Work to complete: Please output the records below word for word and omit the pictures.
--- START ---
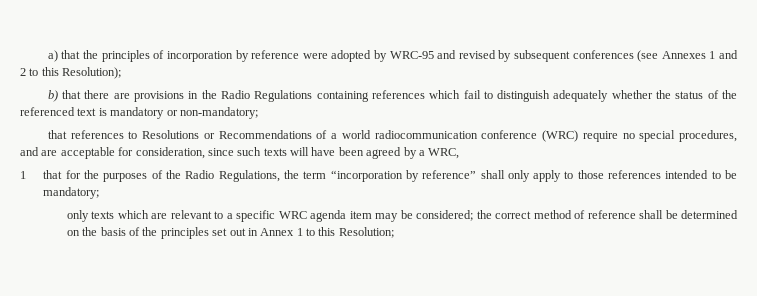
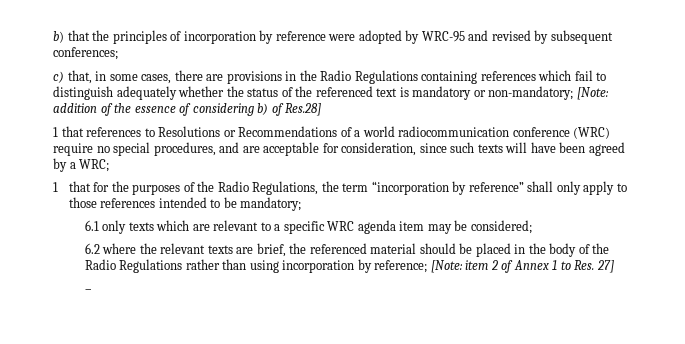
- a) that the principles of incorporation by reference were adopted by WRC-95 and revised by subsequent conferences (see Annexes 1 and 2 to this Resolution);
- b) that there are provisions in the Radio Regulations containing references which fail to distinguish adequately whether the status of the referenced text is mandatory or non-mandatory;
- that references to Resolutions or Recommendations of a world radiocommunication conference (WRC) require no special procedures, and are acceptable for consideration, since such texts will have been agreed by a WRC,
+ b) that the principles of incorporation by reference were adopted by WRC-95 and revised by subsequent conferences;
+ c) that, in some cases, there are provisions in the Radio Regulations containing references which fail to distinguish adequately whether the status of the referenced text is mandatory or non-mandatory; [Note: addition of the essence of considering b) of Res.28]
+ 1 that references to Resolutions or Recommendations of a world radiocommunication conference (WRC) require no special procedures, and are acceptable for consideration, since such texts will have been agreed by a WRC;
- only texts which are relevant to a specific WRC agenda item may be considered; the correct method of reference shall be determined on the basis of the principles set out in Annex 1 to this Resolution;
+ 6.1 only texts which are relevant to a specific WRC agenda item may be considered;
+ 6.2 where the relevant texts are brief, the referenced material should be placed in the body of the Radio Regulations rather than using incorporation by reference; [Note: item 2 of Annex 1 to Res. 27]
+ –

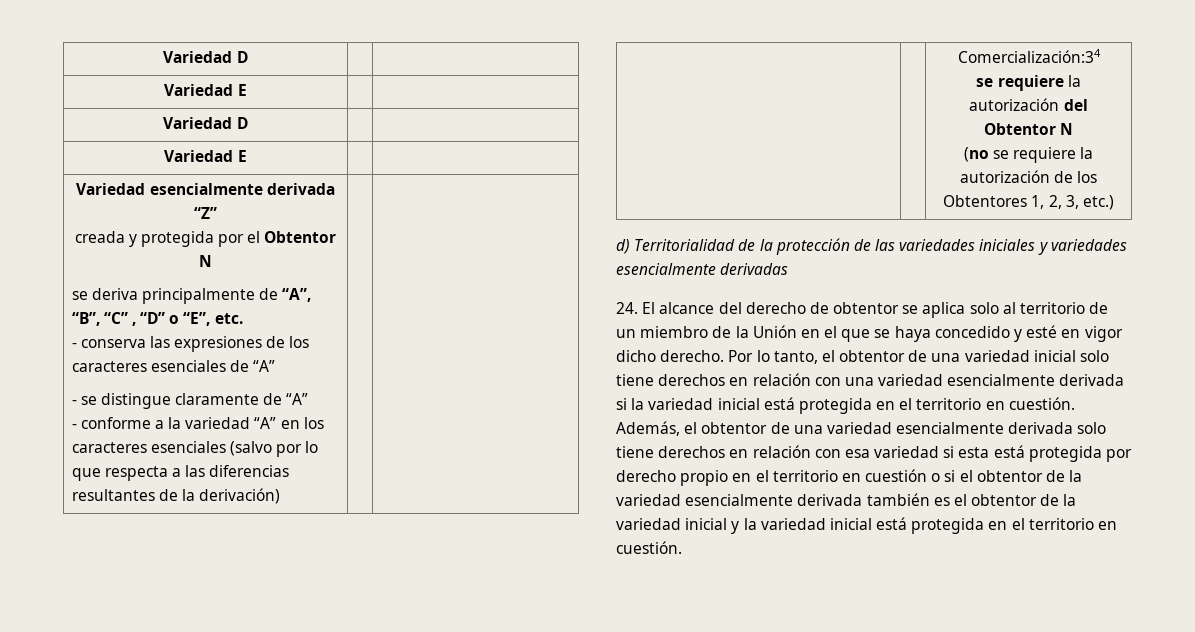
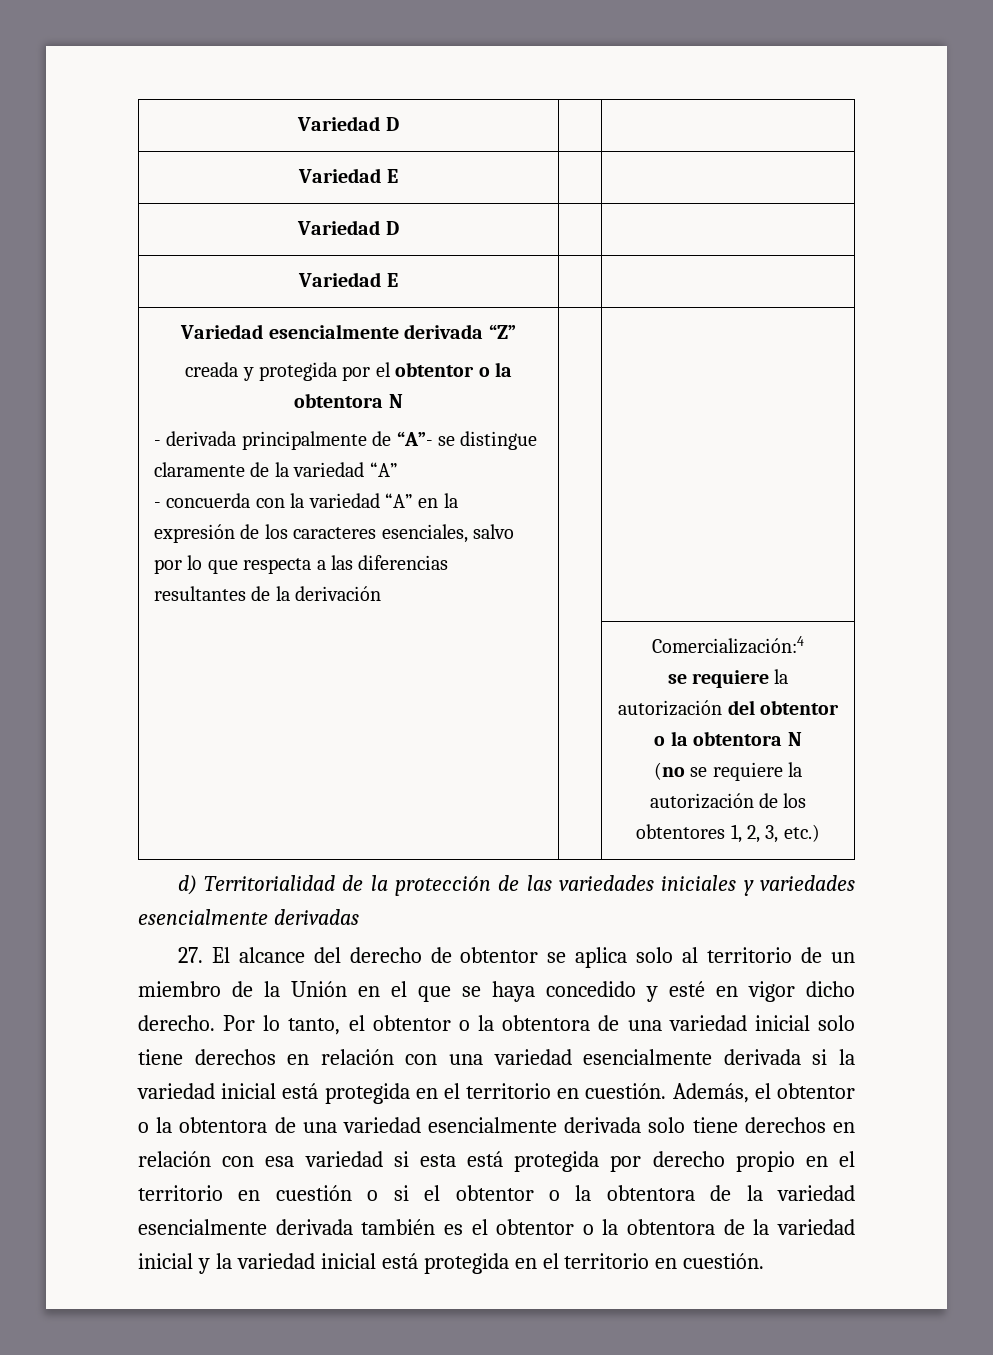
- creada y protegida por el Obtentor N
- se deriva principalmente de “A”, “B”, “C” , “D” o “E”, etc.
- - conserva las expresiones de los caracteres esenciales de “A”
- - se distingue claramente de “A”
- - conforme a la variedad “A” en los caracteres esenciales (salvo por lo que respecta a las diferencias resultantes de la derivación) | |
- | | Comercialización:34
- se requiere la autorización del Obtentor N
- (no se requiere la autorización de los Obtentores 1, 2, 3, etc.)
+ creada y protegida por el obtentor o la obtentora N
+ - derivada principalmente de “A”- se distingue claramente de la variedad “A”
+ - concuerda con la variedad “A” en la expresión de los caracteres esenciales, salvo por lo que respecta a las diferencias resultantes de la derivación | |
+ | | Comercialización:4
+ se requiere la autorización del obtentor o la obtentora N
+ (no se requiere la autorización de los obtentores 1, 2, 3, etc.)
- 24. El alcance del derecho de obtentor se aplica solo al territorio de un miembro de la Unión en el que se haya concedido y esté en vigor dicho derecho.
+ 27. El alcance del derecho de obtentor se aplica solo al territorio de un miembro de la Unión en el que se haya concedido y esté en vigor dicho derecho.
- Por lo tanto, el obtentor de una variedad inicial solo tiene derechos en relación con una variedad esencialmente derivada si la variedad inicial está protegida en el territorio en cuestión.
+ Por lo tanto, el obtentor o la obtentora de una variedad inicial solo tiene derechos en relación con una variedad esencialmente derivada si la variedad inicial está protegida en el territorio en cuestión.
- Además, el obtentor de una variedad esencialmente derivada solo tiene derechos en relación con esa variedad si esta está protegida por derecho propio en el territorio en cuestión o si el obtentor de la variedad esencialmente derivada también es el obtentor de la variedad inicial y la variedad inicial está protegida en el territorio en cuestión.
+ Además, el obtentor o la obtentora de una variedad esencialmente derivada solo tiene derechos en relación con esa variedad si esta está protegida por derecho propio en el territorio en cuestión o si el obtentor o la obtentora de la variedad esencialmente derivada también es el obtentor o la obtentora de la variedad inicial y la variedad inicial está protegida en el territorio en cuestión.

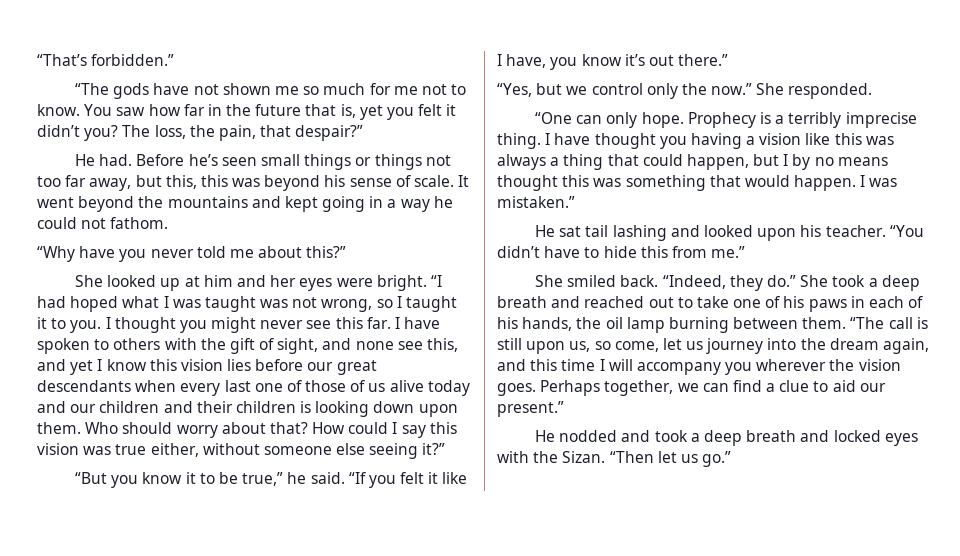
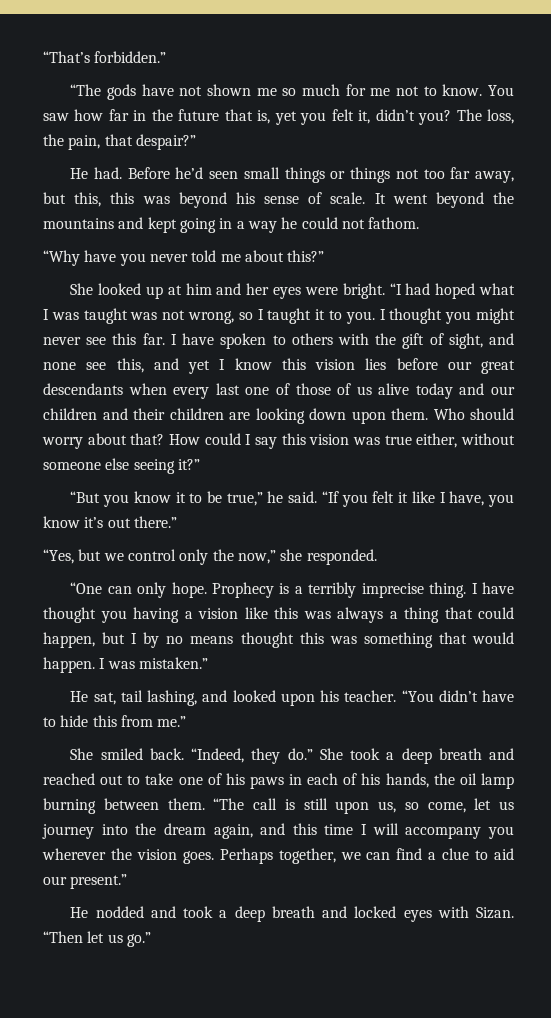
- You saw how far in the future that is, yet you felt it didn’t you?
+ You saw how far in the future that is, yet you felt it, didn’t you?
- Before he’s seen small things or things not too far away, but this, this was beyond his sense of scale.
+ Before he’d seen small things or things not too far away, but this, this was beyond his sense of scale.
- I have spoken to others with the gift of sight, and none see this, and yet I know this vision lies before our great descendants when every last one of those of us alive today and our children and their children is looking down upon them.
+ I have spoken to others with the gift of sight, and none see this, and yet I know this vision lies before our great descendants when every last one of those of us alive today and our children and their children are looking down upon them.
- “Yes, but we control only the now.” She responded.
+ “Yes, but we control only the now,” she responded.
- He sat tail lashing and looked upon his teacher.
+ He sat, tail lashing, and looked upon his teacher.
- He nodded and took a deep breath and locked eyes with the Sizan.
+ He nodded and took a deep breath and locked eyes with Sizan.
--- END ---
Solution for this exercise:
- a) that the principles of incorporation by reference were adopted by WRC-95 and revised by subsequent conferences (see Annexes 1 and 2 to this Resolution);
- b) that there are provisions in the Radio Regulations containing references which fail to distinguish adequately whether the status of the referenced text is mandatory or non-mandatory;
- that references to Resolutions or Recommendations of a world radiocommunication conference (WRC) require no special procedures, and are acceptable for consideration, since such texts will have been agreed by a WRC,
+ b) that the principles of incorporation by reference were adopted by WRC-95 and revised by subsequent conferences;
+ c) that, in some cases, there are provisions in the Radio Regulations containing references which fail to distinguish adequately whether the status of the referenced text is mandatory or non-mandatory; [Note: addition of the essence of considering b) of Res.28]
+ 1 that references to Resolutions or Recommendations of a world radiocommunication conference (WRC) require no special procedures, and are acceptable for consideration, since such texts will have been agreed by a WRC;
- only texts which are relevant to a specific WRC agenda item may be considered; the correct method of reference shall be determined on the basis of the principles set out in Annex 1 to this Resolution;
+ 6.1 only texts which are relevant to a specific WRC agenda item may be considered;
+ 6.2 where the relevant texts are brief, the referenced material should be placed in the body of the Radio Regulations rather than using incorporation by reference; [Note: item 2 of Annex 1 to Res. 27]
+ –

- creada y protegida por el Obtentor N
- se deriva principalmente de “A”, “B”, “C” , “D” o “E”, etc.
- - conserva las expresiones de los caracteres esenciales de “A”
- - se distingue claramente de “A”
- - conforme a la variedad “A” en los caracteres esenciales (salvo por lo que respecta a las diferencias resultantes de la derivación) | |
- | | Comercialización:34
- se requiere la autorización del Obtentor N
- (no se requiere la autorización de los Obtentores 1, 2, 3, etc.)
+ creada y protegida por el obtentor o la obtentora N
+ - derivada principalmente de “A”- se distingue claramente de la variedad “A”
+ - concuerda con la variedad “A” en la expresión de los caracteres esenciales, salvo por lo que respecta a las diferencias resultantes de la derivación | |
+ | | Comercialización:4
+ se requiere la autorización del obtentor o la obtentora N
+ (no se requiere la autorización de los obtentores 1, 2, 3, etc.)
- 24. El alcance del derecho de obtentor se aplica solo al territorio de un miembro de la Unión en el que se haya concedido y esté en vigor dicho derecho.
+ 27. El alcance del derecho de obtentor se aplica solo al territorio de un miembro de la Unión en el que se haya concedido y esté en vigor dicho derecho.
- Por lo tanto, el obtentor de una variedad inicial solo tiene derechos en relación con una variedad esencialmente derivada si la variedad inicial está protegida en el territorio en cuestión.
+ Por lo tanto, el obtentor o la obtentora de una variedad inicial solo tiene derechos en relación con una variedad esencialmente derivada si la variedad inicial está protegida en el territorio en cuestión.
- Además, el obtentor de una variedad esencialmente derivada solo tiene derechos en relación con esa variedad si esta está protegida por derecho propio en el territorio en cuestión o si el obtentor de la variedad esencialmente derivada también es el obtentor de la variedad inicial y la variedad inicial está protegida en el territorio en cuestión.
+ Además, el obtentor o la obtentora de una variedad esencialmente derivada solo tiene derechos en relación con esa variedad si esta está protegida por derecho propio en el territorio en cuestión o si el obtentor o la obtentora de la variedad esencialmente derivada también es el obtentor o la obtentora de la variedad inicial y la variedad inicial está protegida en el territorio en cuestión.

- You saw how far in the future that is, yet you felt it didn’t you?
+ You saw how far in the future that is, yet you felt it, didn’t you?
- Before he’s seen small things or things not too far away, but this, this was beyond his sense of scale.
+ Before he’d seen small things or things not too far away, but this, this was beyond his sense of scale.
- I have spoken to others with the gift of sight, and none see this, and yet I know this vision lies before our great descendants when every last one of those of us alive today and our children and their children is looking down upon them.
+ I have spoken to others with the gift of sight, and none see this, and yet I know this vision lies before our great descendants when every last one of those of us alive today and our children and their children are looking down upon them.
- “Yes, but we control only the now.” She responded.
+ “Yes, but we control only the now,” she responded.
- He sat tail lashing and looked upon his teacher.
+ He sat, tail lashing, and looked upon his teacher.
- He nodded and took a deep breath and locked eyes with the Sizan.
+ He nodded and took a deep breath and locked eyes with Sizan.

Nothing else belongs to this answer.